A escola deve transmitir conhecimentos ou ideologia? Educação ou doutrinação? É legítimo e legal a censura por deliberada exclusão? É óbvio que, na prática política, ideologia e doutrinação serão eufemisticamente definidas como “espírito crítico”.
O criminoso é responsável por seus atos ou vítima? Liberdade de imprensa é uma garantia de liberdade ou é o abuso dos proprietários? Qual o critério legítimo para a promoção salarial ou na carreira: desempenho (mérito) ou confiança política?
Símbolos religiosos não podem ser expostos em público ou é direito de qualquer religião expor seus símbolos? A vida humana é sagrada ou instrumental?
O que é a legalidade? O Estado Democrático de Direito, suas instituições e normatividade, ou esses são apenas atributos formais, inferiores aos critérios substantivos? O que é golpe de Estado, um conceito jurídico-político ou uma expressão usada na disputa política de significado arbitrário? Como entender esta frase: seguir a virtude prejudica o País (prejuízos e custos da Lava Jato)?
FRAGILIDADE DOS PODERES – Há destruição da dignidade dos Poderes e das funções, com o plenário do Congresso como palco para danças folclóricas, reunião indígena, concentração de minorias organizadas. Ocupação da Mesa do Senado por senadores de um partido. Legisladores usando cartazes, igualando-se a manifestantes. Cenas de pugilato, cuspidas. Obstrução invasiva apoiada por legisladores.

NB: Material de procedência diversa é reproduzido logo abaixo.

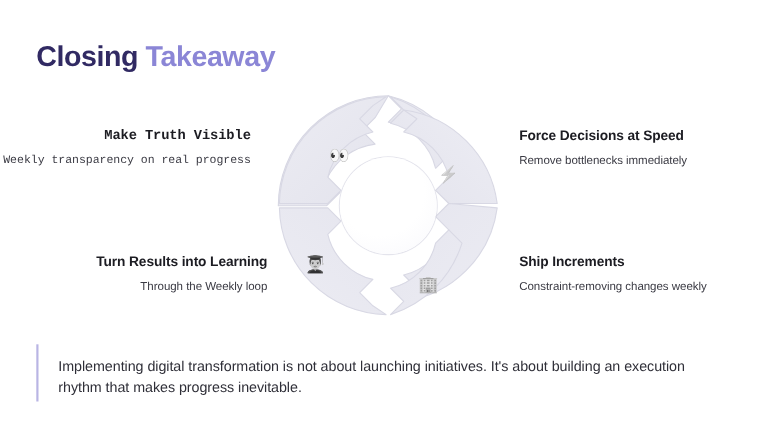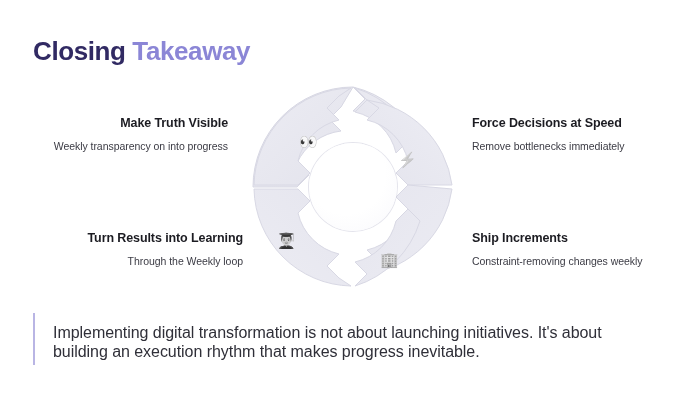--- a/index.html
+++ b/index.html
@@ -107,7 +107,7 @@
   .quad.left  { text-align: right; left: 0px; }
   .quad.right { text-align: left;  left: 472px; }
 
-  .quad.q-tl { top: 115px; }
+  .quad.q-tl { top: 115px; font-family: Liberation Mono, monospace; }
   .quad.q-tr { top: 115px; }
   .quad.q-bl { top: 230px; margin-left: 15px; }
   .quad.q-br { top: 230px; }

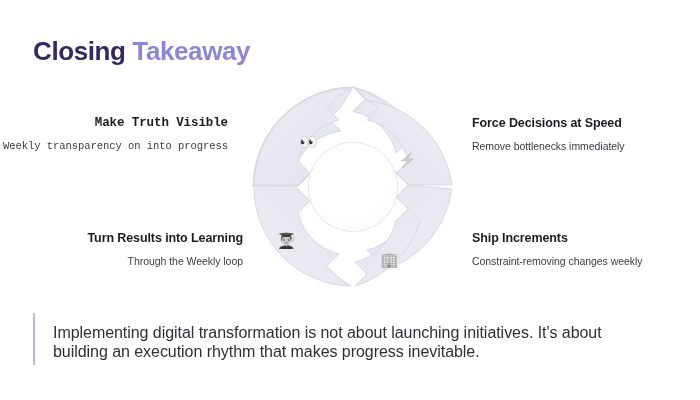--- a/index.html
+++ b/index.html
@@ -284,7 +284,7 @@
 
   <div class="quad left q-tl">
     <div class="q-title">Make Truth Visible</div>
-    <div class="q-desc">Weekly transparency on into progress</div>
+    <div class="q-desc">Weekly transparency on real progress</div>
   </div>
 
   <div class="quad right q-tr">

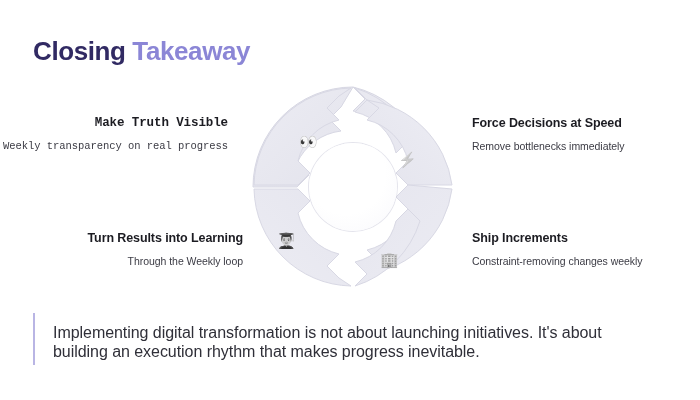--- a/index.html
+++ b/index.html
@@ -127,7 +127,7 @@
     min-height: 52px;
   }
   .footer .f-text {
-    font-size: 16px;
+    font-size: 13px;
     font-weight: 400;
     color: #2f2f38;
     line-height: 19px;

Como se constata, tudo é contestado. E quando tudo é contestado, corrói-se o consenso básico. Não se trata de um consenso absoluto e irreal. Trata-se de um consenso em valores básicos, centrais e de elevada hierarquia, mediante o qual a política e a administração são previsíveis; contêm regras que os cidadãos conhecem, praticam e as instituições protegem; e se consolida numa organização política democrática, unida em torno desses valores e dividida em torno de políticas públicas.
Quando tal não sucede, quando tudo é contestado, quando tudo está sempre aberto a mudanças, o que resulta é uma democracia instável, imprevisível, de precária legitimidade e duração. Tais democracias tendem a desembocar no totalitarismo, na ditadura populista ou na cronificação da instabilidade, o que parece ser o caso do Brasil.
QUESTÕES DIVISIVAS – A listagem apresentada permite identificar, no mínimo, 40 questões intensa e radicalmente divisivas. Considere-se, entretanto, que nenhuma é de importância periférica ou secundária. São todas elas indispensáveis para a configuração política, econômica, social, jurídica e cultural do País e para a qualidade de sua democracial.
A indagação que se impõe é de hierarquia correspondente à gravidade do nosso desafio como nação democrática: como uma nação com tal grau de conflito em seus valores básicos poderá construir e manter uma democracia moderna, autêntica e estável?